After the war Kennedy felt called into politics, not for what it could do for him, but for what he could do for his country. He was already a twice published author and Pulitzer Prize winner (for “Profiles in Courage”) but chose not to be a safe and comfortable spectator/quill driver and instead became an active participant in causes he believed in passionately.

Kennedy’s achievements in his 1000 day presidency are truly remarkable: avoiding nuclear disaster in Cuba, signing the first nuclear arms control agreements, launching the Peace Corps, taking on organized crime, and advancing civil rights and social justice causes than extended American ideals in very significant ways.
He made mistakes in Southeast Asia and domestically, but one does not have to agree with every action or consequence of his policies or legacy to affirm the altruistic spirit of his life. He overcame great physical pain and ultimately gave his life for the country he loved because he chose to be a “profile in courage” instead of just writing about others who did.

In another part of the JFK library is a display I didn’t expect devoted to the life and works of Ernest Hemingway. I was surprised by that until in good quill driver fashion I had time to reflect on why the two share that space. The factual/historical explanation is that Hemmingway’s tragic suicide in 1961 occurred during JFK’s presidency and Kennedy helped assure that Hemmingway’s papers and original manuscripts were collected and preserved.
With all the cold war, domestic and political turmoil on Kennedy’s plate, I asked myself, why would he take time to preserve some quill driver’s papers? My guess is because like Kennedy, Hemmingway was not just a writer; he was a larger than life Zorbatic actor in the narratives he wrote about. He was able to write about the horrors of war because he lived them as an ambulance driver for the Red Cross in WWI. Like Kennedy he foresaw the coming of WWII because he lived in Europe and described the Spanish Civil War as a precursor to another world war.
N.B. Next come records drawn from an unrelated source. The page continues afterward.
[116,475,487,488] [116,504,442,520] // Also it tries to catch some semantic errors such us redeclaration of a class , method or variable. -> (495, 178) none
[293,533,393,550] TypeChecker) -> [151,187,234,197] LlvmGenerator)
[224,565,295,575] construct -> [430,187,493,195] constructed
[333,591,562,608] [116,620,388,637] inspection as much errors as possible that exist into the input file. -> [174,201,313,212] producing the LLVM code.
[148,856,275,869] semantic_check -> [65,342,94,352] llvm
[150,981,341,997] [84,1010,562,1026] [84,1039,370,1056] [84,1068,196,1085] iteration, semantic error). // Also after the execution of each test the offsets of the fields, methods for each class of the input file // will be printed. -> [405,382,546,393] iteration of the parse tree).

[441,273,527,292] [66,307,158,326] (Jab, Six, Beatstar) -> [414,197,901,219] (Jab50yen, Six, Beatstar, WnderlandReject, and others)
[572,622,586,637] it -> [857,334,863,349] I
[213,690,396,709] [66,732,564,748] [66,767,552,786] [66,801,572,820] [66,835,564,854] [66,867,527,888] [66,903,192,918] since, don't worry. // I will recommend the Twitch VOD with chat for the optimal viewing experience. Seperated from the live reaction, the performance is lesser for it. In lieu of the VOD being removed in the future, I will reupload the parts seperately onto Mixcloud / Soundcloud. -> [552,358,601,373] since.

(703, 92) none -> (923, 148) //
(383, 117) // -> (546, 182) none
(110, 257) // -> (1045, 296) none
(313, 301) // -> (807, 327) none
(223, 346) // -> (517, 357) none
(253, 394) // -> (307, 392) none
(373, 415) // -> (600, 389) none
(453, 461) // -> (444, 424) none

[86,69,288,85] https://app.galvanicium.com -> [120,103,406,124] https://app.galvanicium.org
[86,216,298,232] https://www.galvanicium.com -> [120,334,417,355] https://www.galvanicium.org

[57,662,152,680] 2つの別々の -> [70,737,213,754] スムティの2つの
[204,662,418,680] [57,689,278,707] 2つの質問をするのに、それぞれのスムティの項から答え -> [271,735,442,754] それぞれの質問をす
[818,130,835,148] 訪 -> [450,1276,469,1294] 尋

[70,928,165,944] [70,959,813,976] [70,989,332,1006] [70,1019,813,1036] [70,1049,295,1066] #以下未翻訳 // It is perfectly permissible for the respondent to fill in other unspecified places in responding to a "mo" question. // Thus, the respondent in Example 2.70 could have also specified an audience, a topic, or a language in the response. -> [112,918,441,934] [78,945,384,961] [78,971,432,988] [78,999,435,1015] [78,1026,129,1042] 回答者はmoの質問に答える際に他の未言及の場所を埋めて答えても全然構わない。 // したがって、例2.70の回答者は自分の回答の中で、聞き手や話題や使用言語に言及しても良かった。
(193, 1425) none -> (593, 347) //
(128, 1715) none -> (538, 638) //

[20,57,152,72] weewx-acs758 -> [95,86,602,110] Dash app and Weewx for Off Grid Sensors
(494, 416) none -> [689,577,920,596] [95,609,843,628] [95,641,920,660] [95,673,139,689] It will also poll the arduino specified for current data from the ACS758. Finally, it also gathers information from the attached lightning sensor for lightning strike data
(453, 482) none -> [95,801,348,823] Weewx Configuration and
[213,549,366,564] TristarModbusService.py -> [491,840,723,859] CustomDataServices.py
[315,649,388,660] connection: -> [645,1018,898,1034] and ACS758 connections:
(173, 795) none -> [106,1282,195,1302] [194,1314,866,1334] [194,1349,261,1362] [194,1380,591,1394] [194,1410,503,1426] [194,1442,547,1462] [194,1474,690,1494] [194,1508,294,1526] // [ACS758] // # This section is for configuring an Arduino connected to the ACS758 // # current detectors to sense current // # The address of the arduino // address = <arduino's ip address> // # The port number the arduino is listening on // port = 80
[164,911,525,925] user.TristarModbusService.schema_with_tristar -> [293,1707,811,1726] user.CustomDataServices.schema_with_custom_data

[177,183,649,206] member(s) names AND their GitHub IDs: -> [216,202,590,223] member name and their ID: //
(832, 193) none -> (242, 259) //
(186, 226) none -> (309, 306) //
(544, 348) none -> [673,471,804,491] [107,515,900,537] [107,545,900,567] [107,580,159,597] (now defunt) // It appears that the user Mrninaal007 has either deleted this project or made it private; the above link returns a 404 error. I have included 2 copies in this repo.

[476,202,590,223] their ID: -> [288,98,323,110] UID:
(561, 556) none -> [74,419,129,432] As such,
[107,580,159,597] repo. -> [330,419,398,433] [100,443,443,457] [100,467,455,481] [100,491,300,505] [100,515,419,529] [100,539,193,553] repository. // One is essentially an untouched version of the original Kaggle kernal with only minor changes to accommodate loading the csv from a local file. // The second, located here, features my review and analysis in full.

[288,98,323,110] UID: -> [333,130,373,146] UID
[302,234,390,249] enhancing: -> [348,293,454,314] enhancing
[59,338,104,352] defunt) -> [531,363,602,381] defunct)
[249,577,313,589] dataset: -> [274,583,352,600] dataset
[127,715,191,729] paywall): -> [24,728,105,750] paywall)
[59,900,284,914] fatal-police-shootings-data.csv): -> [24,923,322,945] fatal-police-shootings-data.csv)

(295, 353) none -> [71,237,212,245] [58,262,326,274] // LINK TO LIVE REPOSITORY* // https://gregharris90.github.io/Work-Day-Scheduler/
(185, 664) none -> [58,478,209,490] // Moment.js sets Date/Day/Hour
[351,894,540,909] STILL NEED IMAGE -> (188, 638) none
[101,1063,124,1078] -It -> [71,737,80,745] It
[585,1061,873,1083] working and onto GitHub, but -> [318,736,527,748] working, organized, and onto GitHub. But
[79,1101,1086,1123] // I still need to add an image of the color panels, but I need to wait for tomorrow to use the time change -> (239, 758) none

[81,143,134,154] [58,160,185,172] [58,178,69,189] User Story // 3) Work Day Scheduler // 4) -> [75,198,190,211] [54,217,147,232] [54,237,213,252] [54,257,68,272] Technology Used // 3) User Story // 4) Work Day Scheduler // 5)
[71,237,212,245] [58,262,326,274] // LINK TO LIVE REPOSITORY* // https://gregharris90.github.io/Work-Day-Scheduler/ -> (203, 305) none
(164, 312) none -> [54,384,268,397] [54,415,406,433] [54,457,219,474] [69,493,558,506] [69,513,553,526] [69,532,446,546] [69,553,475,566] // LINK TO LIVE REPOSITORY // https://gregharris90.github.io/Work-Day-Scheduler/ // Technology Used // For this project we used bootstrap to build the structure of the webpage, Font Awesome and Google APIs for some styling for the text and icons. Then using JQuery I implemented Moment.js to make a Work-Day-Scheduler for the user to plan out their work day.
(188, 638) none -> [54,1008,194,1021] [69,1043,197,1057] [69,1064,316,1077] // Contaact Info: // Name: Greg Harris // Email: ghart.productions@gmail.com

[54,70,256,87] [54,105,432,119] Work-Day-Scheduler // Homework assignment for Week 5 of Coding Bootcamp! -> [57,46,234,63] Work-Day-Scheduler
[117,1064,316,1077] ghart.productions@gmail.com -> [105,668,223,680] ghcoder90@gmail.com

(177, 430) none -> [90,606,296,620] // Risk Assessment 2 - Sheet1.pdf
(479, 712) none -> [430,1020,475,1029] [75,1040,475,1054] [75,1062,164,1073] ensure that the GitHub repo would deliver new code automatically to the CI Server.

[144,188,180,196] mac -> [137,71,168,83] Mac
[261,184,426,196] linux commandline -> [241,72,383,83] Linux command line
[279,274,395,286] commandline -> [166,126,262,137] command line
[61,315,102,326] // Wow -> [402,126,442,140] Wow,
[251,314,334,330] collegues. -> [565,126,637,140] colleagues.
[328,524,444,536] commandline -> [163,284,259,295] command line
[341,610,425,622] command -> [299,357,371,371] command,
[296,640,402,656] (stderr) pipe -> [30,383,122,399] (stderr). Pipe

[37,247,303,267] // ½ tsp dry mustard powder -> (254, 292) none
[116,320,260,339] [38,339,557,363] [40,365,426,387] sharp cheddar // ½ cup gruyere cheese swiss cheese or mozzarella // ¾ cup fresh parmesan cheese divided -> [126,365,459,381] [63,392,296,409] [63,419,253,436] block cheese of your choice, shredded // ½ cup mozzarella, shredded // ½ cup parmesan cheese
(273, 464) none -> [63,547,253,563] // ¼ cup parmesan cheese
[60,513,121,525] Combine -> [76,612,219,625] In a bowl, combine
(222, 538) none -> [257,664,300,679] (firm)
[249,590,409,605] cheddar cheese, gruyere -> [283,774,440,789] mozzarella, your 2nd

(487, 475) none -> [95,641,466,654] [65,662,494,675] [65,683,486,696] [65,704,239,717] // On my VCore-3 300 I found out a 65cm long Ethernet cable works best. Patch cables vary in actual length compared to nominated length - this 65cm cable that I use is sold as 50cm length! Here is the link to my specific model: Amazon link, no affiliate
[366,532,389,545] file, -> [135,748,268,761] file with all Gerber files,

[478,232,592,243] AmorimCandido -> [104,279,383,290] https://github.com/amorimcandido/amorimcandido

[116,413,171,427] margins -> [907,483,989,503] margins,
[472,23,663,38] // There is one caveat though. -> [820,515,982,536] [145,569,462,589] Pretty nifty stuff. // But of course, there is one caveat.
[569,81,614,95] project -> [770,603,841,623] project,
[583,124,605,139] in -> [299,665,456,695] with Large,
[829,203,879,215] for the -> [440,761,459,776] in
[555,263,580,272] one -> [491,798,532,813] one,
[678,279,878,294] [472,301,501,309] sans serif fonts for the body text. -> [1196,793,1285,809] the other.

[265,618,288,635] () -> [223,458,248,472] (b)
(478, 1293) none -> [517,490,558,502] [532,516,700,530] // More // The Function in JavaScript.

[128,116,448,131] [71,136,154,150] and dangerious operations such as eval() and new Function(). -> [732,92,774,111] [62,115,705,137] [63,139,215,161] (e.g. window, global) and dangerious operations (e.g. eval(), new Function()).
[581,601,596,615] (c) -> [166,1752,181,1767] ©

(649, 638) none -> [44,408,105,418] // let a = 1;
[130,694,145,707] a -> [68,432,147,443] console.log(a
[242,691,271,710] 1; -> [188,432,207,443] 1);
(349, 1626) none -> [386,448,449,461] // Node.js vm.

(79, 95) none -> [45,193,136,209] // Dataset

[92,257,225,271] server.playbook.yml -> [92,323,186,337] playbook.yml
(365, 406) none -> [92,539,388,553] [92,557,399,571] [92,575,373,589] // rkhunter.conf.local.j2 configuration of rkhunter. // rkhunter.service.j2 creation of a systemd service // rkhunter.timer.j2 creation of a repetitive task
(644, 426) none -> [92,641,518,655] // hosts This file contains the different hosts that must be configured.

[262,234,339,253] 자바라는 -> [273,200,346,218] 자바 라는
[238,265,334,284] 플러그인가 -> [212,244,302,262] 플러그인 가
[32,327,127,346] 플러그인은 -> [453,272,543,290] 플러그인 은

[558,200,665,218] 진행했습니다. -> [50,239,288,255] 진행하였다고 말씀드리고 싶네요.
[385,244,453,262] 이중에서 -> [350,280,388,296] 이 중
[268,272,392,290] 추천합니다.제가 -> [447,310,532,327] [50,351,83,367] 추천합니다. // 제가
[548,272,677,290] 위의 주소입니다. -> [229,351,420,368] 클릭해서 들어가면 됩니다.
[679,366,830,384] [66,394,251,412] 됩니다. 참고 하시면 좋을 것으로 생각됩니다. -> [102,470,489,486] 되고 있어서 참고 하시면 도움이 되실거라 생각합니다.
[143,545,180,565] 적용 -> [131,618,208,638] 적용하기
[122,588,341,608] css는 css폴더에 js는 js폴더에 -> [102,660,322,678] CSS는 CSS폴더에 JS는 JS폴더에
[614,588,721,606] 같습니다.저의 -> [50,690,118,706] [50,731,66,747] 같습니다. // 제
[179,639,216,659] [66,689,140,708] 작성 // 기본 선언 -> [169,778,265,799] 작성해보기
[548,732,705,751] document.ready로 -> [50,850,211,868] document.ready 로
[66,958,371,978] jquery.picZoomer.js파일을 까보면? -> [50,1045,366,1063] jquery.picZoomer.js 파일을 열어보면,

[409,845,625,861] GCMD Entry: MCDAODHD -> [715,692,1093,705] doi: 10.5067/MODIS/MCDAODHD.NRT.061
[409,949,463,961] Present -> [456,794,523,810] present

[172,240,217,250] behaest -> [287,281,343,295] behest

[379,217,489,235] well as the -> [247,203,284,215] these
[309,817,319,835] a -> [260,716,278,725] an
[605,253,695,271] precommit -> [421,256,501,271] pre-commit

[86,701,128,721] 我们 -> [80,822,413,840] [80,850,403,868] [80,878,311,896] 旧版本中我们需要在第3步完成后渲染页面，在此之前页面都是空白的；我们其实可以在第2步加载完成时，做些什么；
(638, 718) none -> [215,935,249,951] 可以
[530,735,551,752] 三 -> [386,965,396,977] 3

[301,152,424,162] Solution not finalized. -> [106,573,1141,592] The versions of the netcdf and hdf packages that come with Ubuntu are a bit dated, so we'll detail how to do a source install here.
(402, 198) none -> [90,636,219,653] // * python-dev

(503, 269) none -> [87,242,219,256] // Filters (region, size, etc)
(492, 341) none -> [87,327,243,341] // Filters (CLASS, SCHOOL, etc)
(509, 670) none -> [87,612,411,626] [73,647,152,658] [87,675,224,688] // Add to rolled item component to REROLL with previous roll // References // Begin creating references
Why does all that matter to me? Other than the obvious political connections between then and now, a lot of “normal” life has been going on for me since I last wrote here. Grandchildren graduating, having birthdays, my beloved United Methodist Church going through its quadrennial soul searching and public embarrassment about social justice issues, spring time challenges of yard work and gardening chores, coping with the challenges of aging – mine and my father’s; and all the while wrestling with my own temptation to play it safe, enjoy a “well-deserved” retirement, and avoid the conflicts and confrontations of social activism.

All that is far from a new struggle. Twenty plus years ago I wrote a paper about that tension in graduate school and called it “They Shoot Prophets, Don’t They?” Fear is a great excuse for cowardice. “Normal” life concerns and creature comforts are seductive temptresses to avoid faithful living and prophetic witness. Before retirement I often thought I was compromising my values for a parsonage and a pension. Now that only one of those two remains I feel somewhat less constrained to say what I think and feel.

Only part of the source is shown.